_INSTRUCTIONS TO FOLLOW_
A faithful copy without images is required: write out all the records exactly.

_PROVIDED RECORDS_
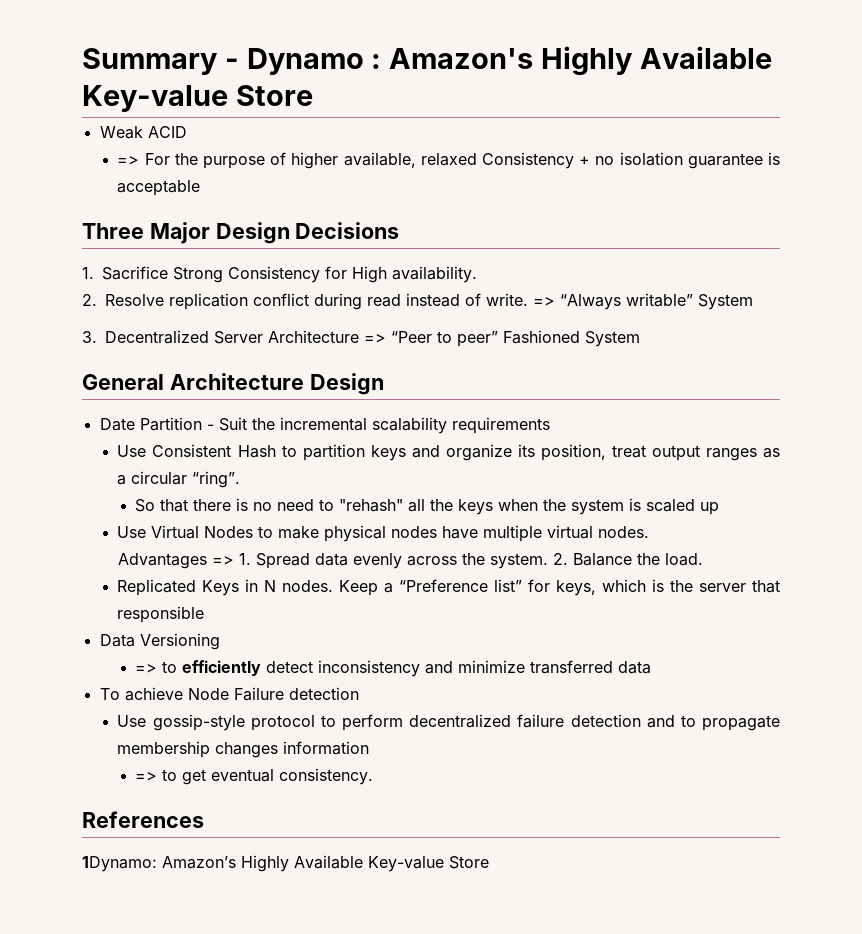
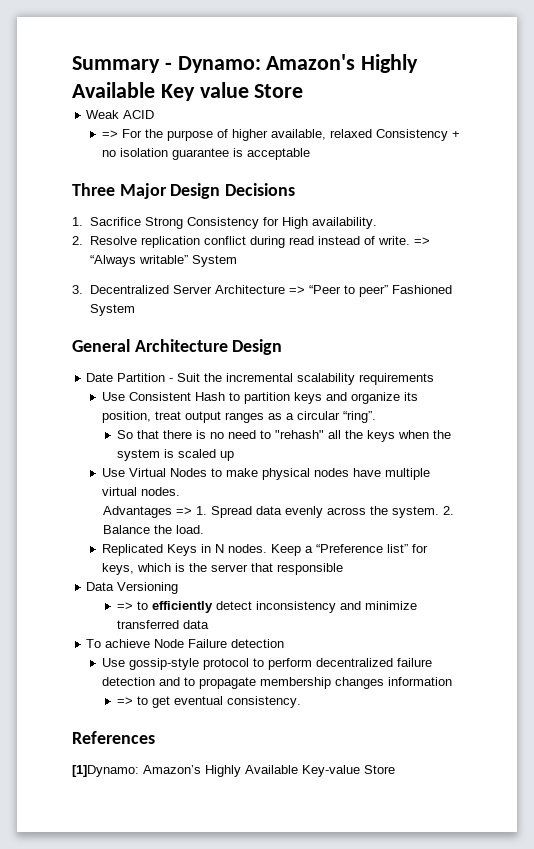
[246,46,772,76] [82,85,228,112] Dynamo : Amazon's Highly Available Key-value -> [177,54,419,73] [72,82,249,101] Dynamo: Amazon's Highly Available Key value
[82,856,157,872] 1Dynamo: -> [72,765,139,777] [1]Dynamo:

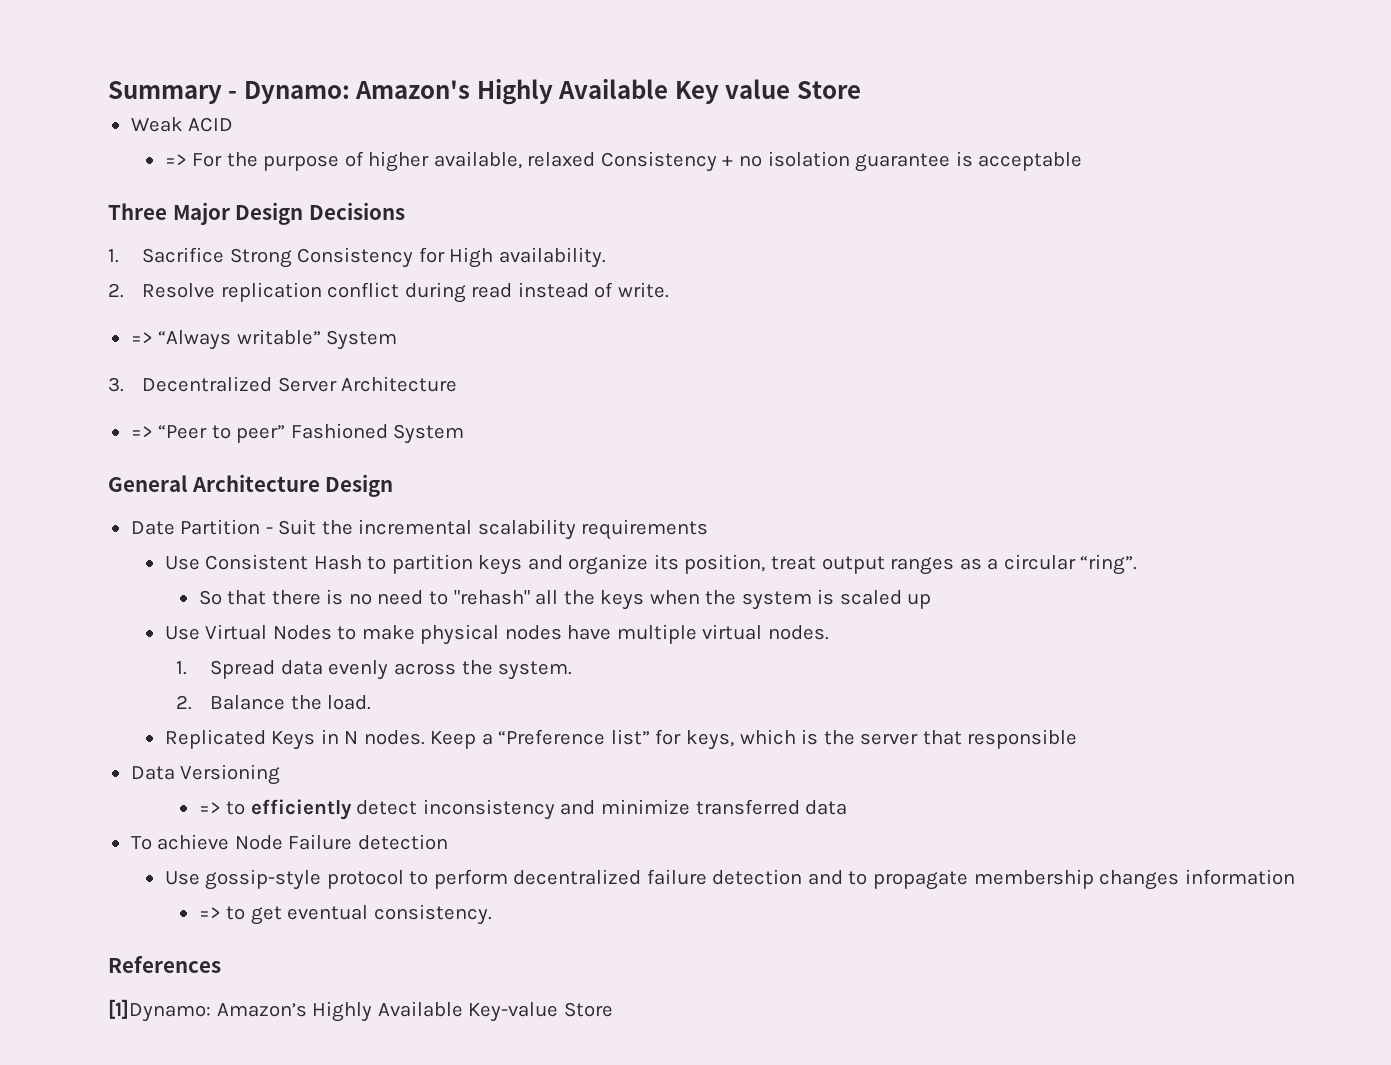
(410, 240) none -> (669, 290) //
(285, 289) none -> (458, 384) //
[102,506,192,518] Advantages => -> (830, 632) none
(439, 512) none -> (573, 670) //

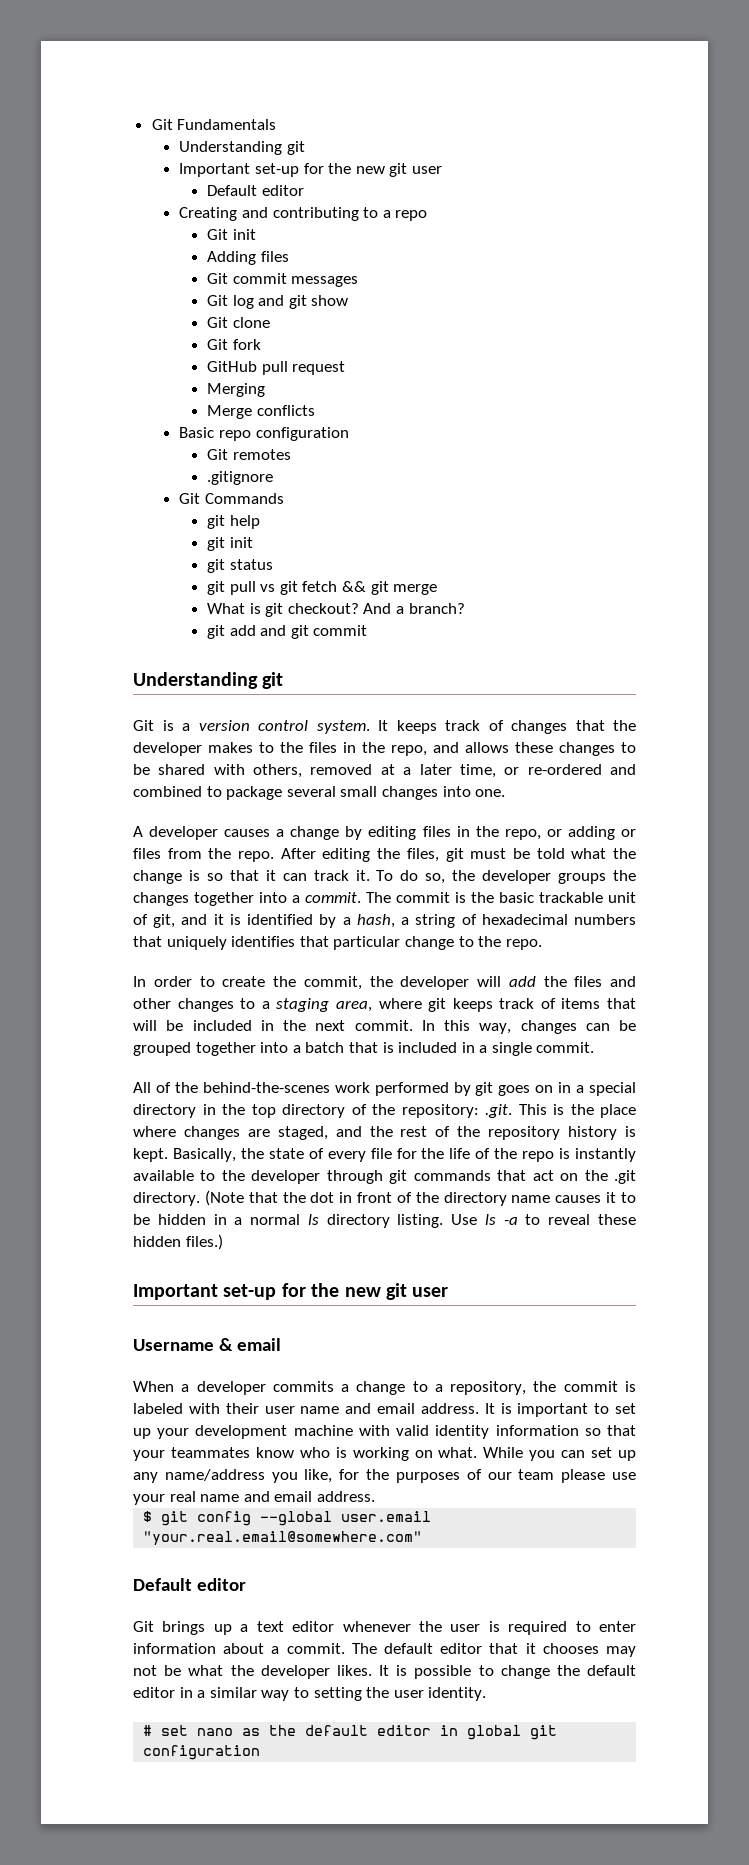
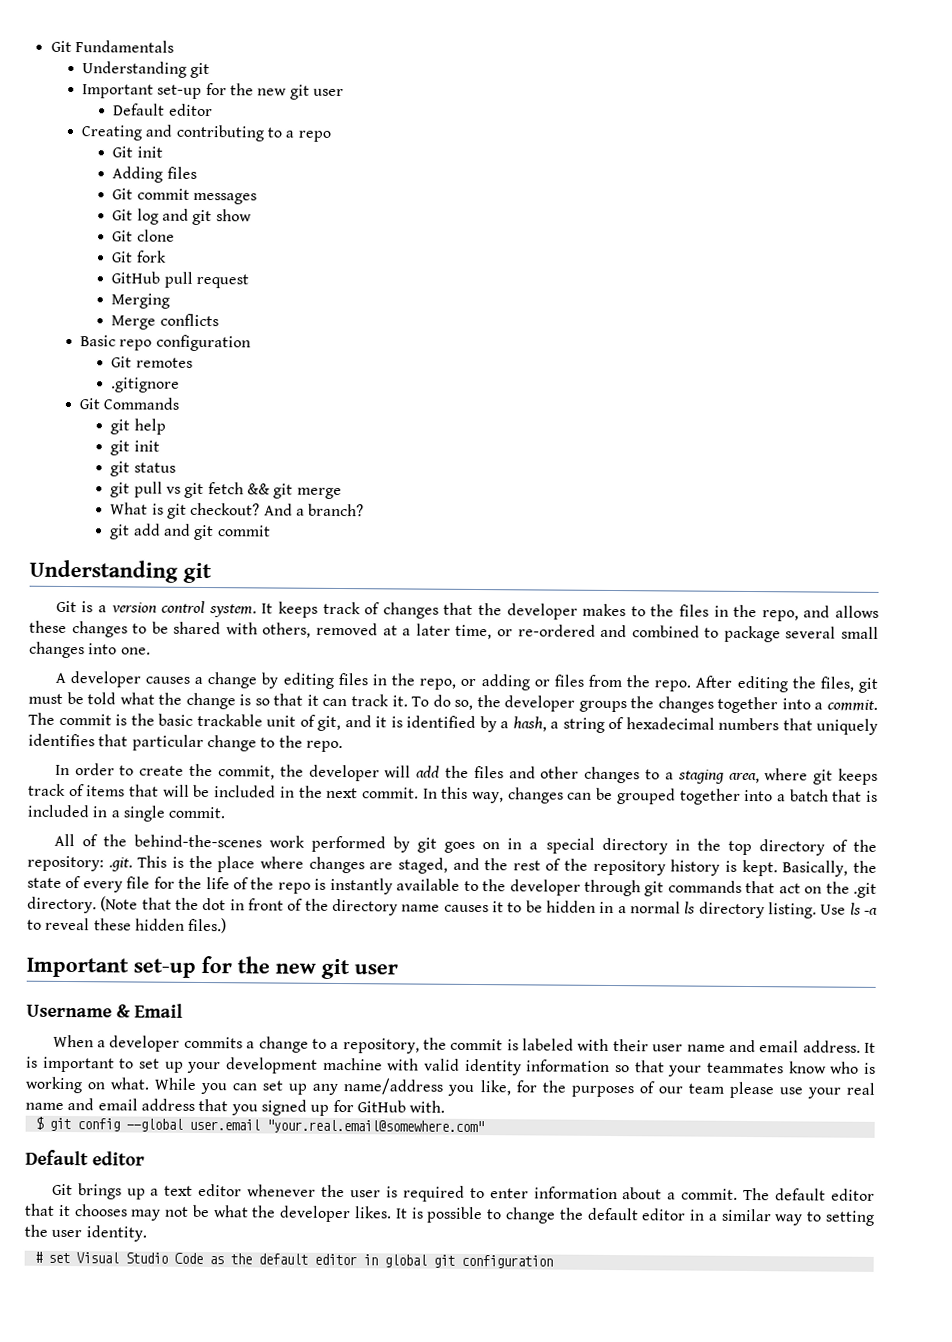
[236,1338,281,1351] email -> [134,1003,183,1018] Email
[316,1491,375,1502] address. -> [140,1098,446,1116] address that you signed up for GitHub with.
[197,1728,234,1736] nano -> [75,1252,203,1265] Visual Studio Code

_EXPECTED OUTPUT_
[246,46,772,76] [82,85,228,112] Dynamo : Amazon's Highly Available Key-value -> [177,54,419,73] [72,82,249,101] Dynamo: Amazon's Highly Available Key value
[82,856,157,872] 1Dynamo: -> [72,765,139,777] [1]Dynamo:

(410, 240) none -> (669, 290) //
(285, 289) none -> (458, 384) //
[102,506,192,518] Advantages => -> (830, 632) none
(439, 512) none -> (573, 670) //

[236,1338,281,1351] email -> [134,1003,183,1018] Email
[316,1491,375,1502] address. -> [140,1098,446,1116] address that you signed up for GitHub with.
[197,1728,234,1736] nano -> [75,1252,203,1265] Visual Studio Code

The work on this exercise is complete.